Mikve Yisrael - old gate on to the highway (Photos: Mike Altman)

 Our group of ESRA explorers from Netanya, joined by a few more from Herzliya, set out recently on another journey through time. As always we were led by our intrepid leader, Scottish lawyer turned Israeli tour guide, Stephen Kliner, who kindly donates his services to ESRA. Thank you also to Michael Tucker, Bish Ben Ezra and Michael Altman, our organizers.
This time we were on our way to Rishon Lezion – From the Early Pioneers to The Agam Art Museum, with a few surprises on the way, as we have come to expect from Stephen.

Women working in the fields in Rishon

Our first surprise stop was at Mikve Israel (Hope of Israel).
We stood on a path at the side of Route 44, with cars whizzing past us, outside what was once the main entrance gate to Mikve Israel.

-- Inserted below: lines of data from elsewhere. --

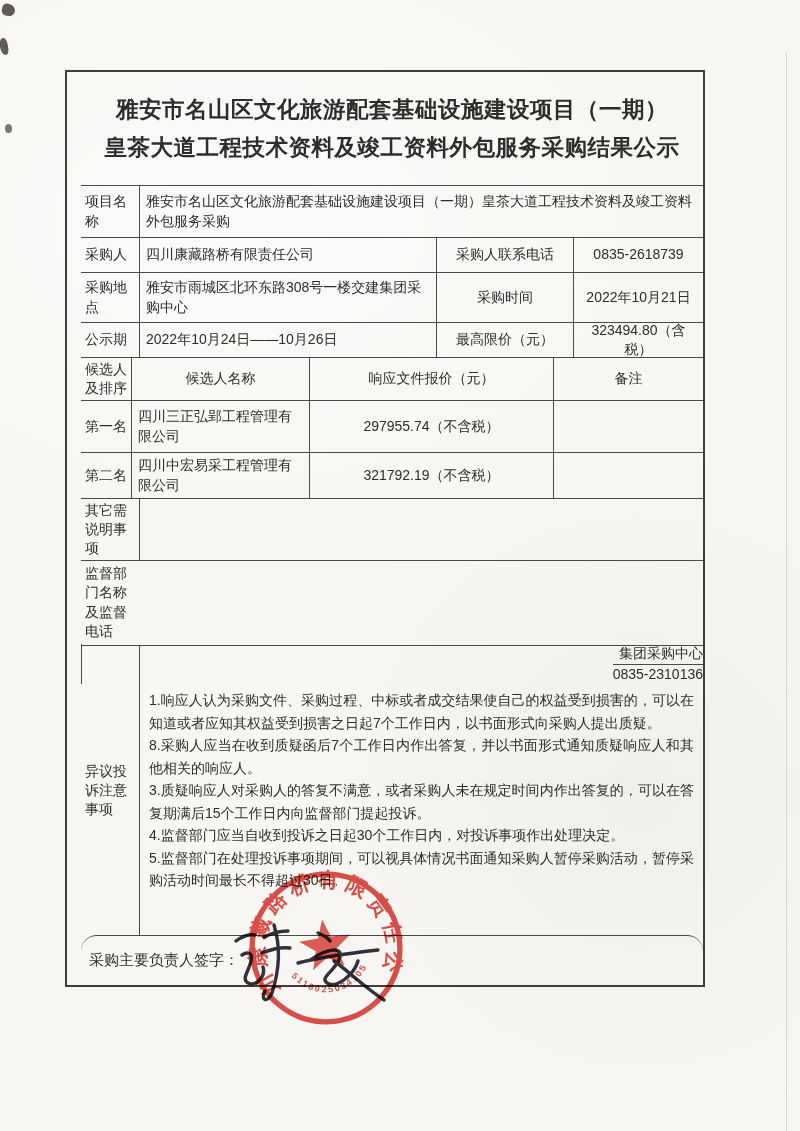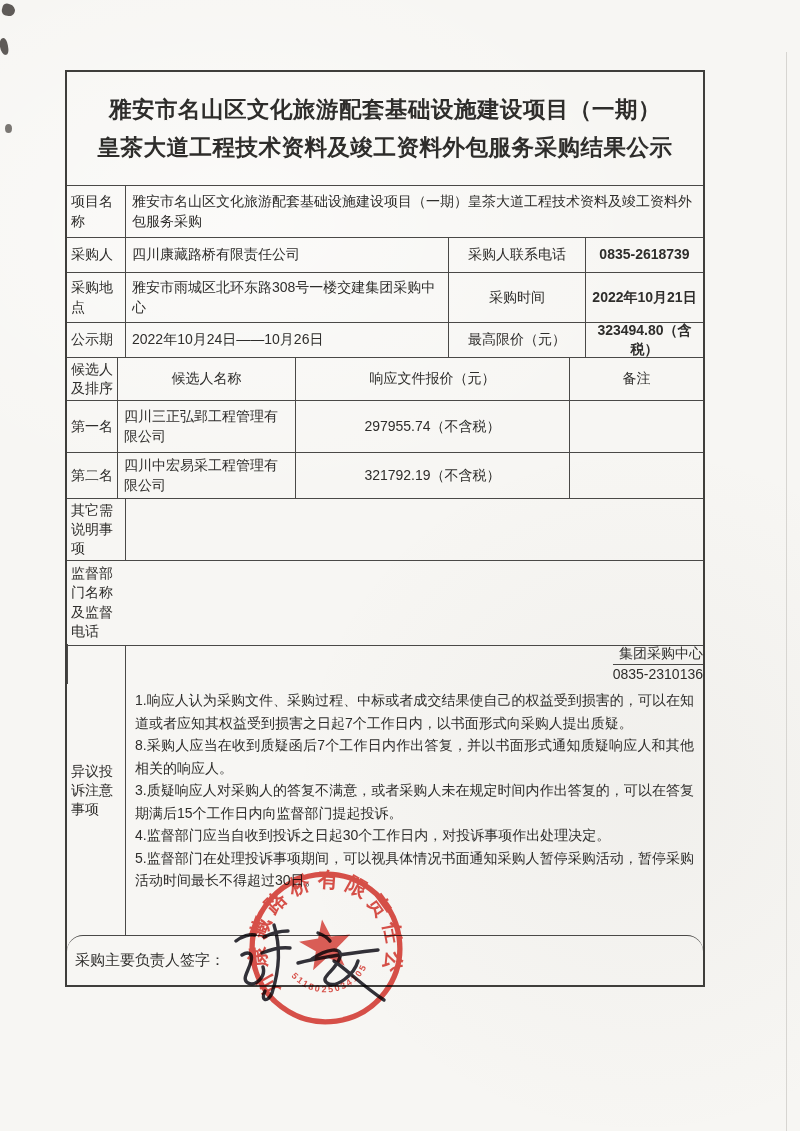"雅安市名山区文化旅游配套基础设施建设项目（一期）" .tbl { padding-left: none -> 14px }
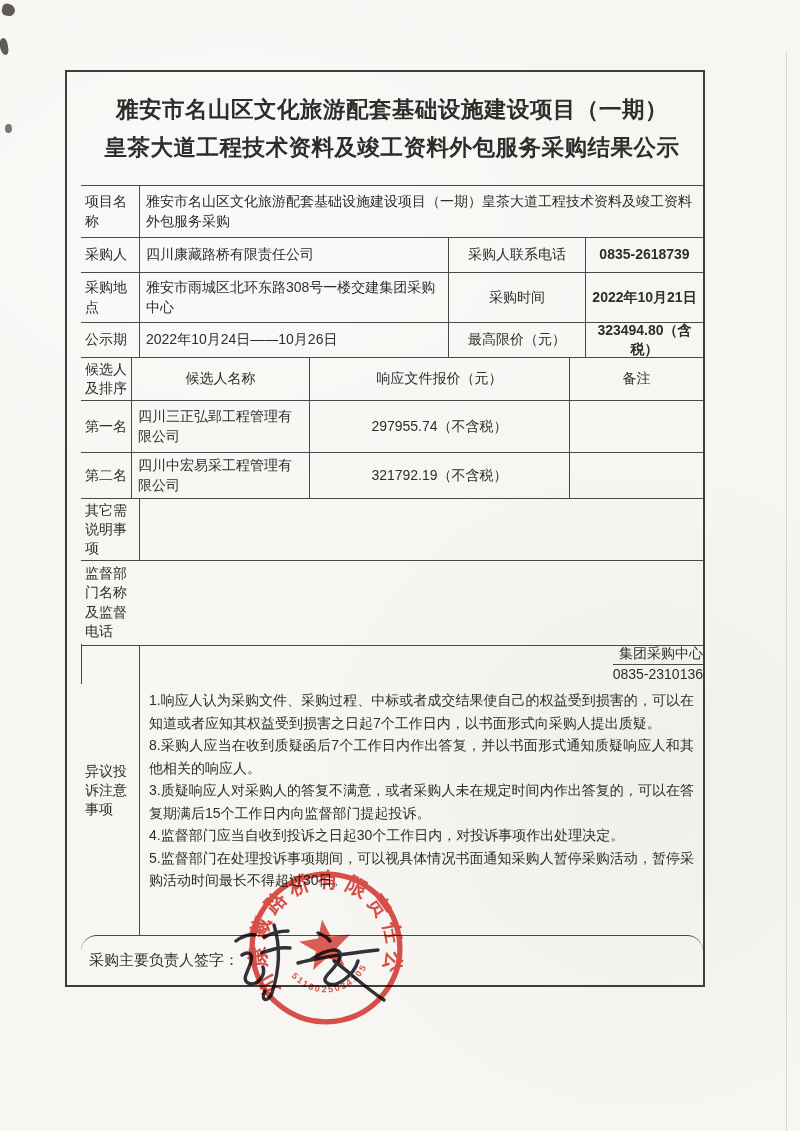"0835-2618739" .last { font-weight: bold -> none; width: 118px -> 130px }
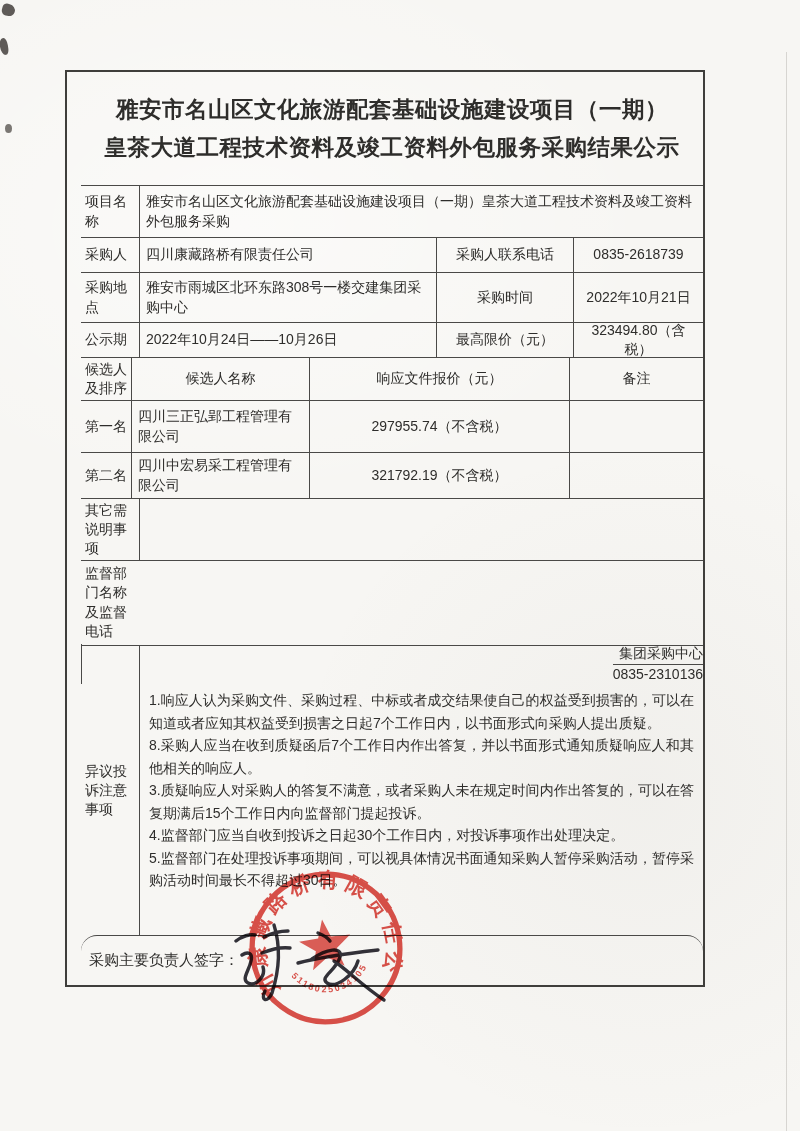"备注" .remark { width: 134px -> 150px }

Stephen told us the history of this place beyond the beautiful gates, which open up onto to a wide boulevard of palm trees. It was at this entrance Herzl first met Kaiser Willhelm II in 1898. Established in 1870, it was the first Jewish agricultural school in Palestine, built twelve years before the First Aliyah. Today it is still a youth village and boarding school. Jews landing in the Port of Jaffa came here first to learn how to work the land. To this day nothing else can be built on this land.
This school, which was part of the effort and courage of the first pioneers to settle and develop the land, was an important part of all that we see around us now and yet few of us ever notice it as we drive past!

Our next stop was at the Rishon LeZion Open Air Museum situated in Old Rishon.
Rishon LeZion is now the fourth largest city in Israel with a mix of old and modern. It was founded by seventeen pioneer families, part of a small group from the Hovvei Zion (Lovers of Zion) movement. They arrived on 31st July 1882, from Eastern Europe, fleeing the pogroms of 1881 in the Ukraine and Southern Russia. They came with the ideal to establish a Jewish agricultural settlement and to found a new society in Eretz Yisrael for the Jews.
The Open Air Museum was founded in 1982, a hundred years after the founding of Rishon. We toured five of the oldest restored homes from the First Aliyah Period (1882 – 1904). We saw some of the unique historical and cultural contributions of this settlement (moshava) and how they lived. We saw photos of their lives here, their families, and the equipment they used and made to farm the land. This was the beginning of modern Zionism, the first modern Jewish colony established in the ancient land of Israel.

In 1850 Palestine was part of the Ottoman Empire. Most of the land had not been farmed for hundreds of years, and was leased by tenant farmers from absentee landlords living in Beirut. The Sultan made the people register their land (tabu) for the first time. There were people who said they would register the land for the absentee landlord but then registered the land in their own names! You then have two landlords and had to pay twice.

Zalman David Levontin and Joseph Feinberg were two of the founding fathers of Rishon. They had formed the organization, Yesod Ha'maala Pioneers in order to purchase land to establish independent Jewish agricultural settlements. They bought 3,340 dunams of land known as "Ayun Kara" from an Arab family. The families named the new settlement Rishon LeZion. The name is based on the biblical passage in Isiah 41:27: "We are the first to Zion and will bring good tidings to Jerusalem."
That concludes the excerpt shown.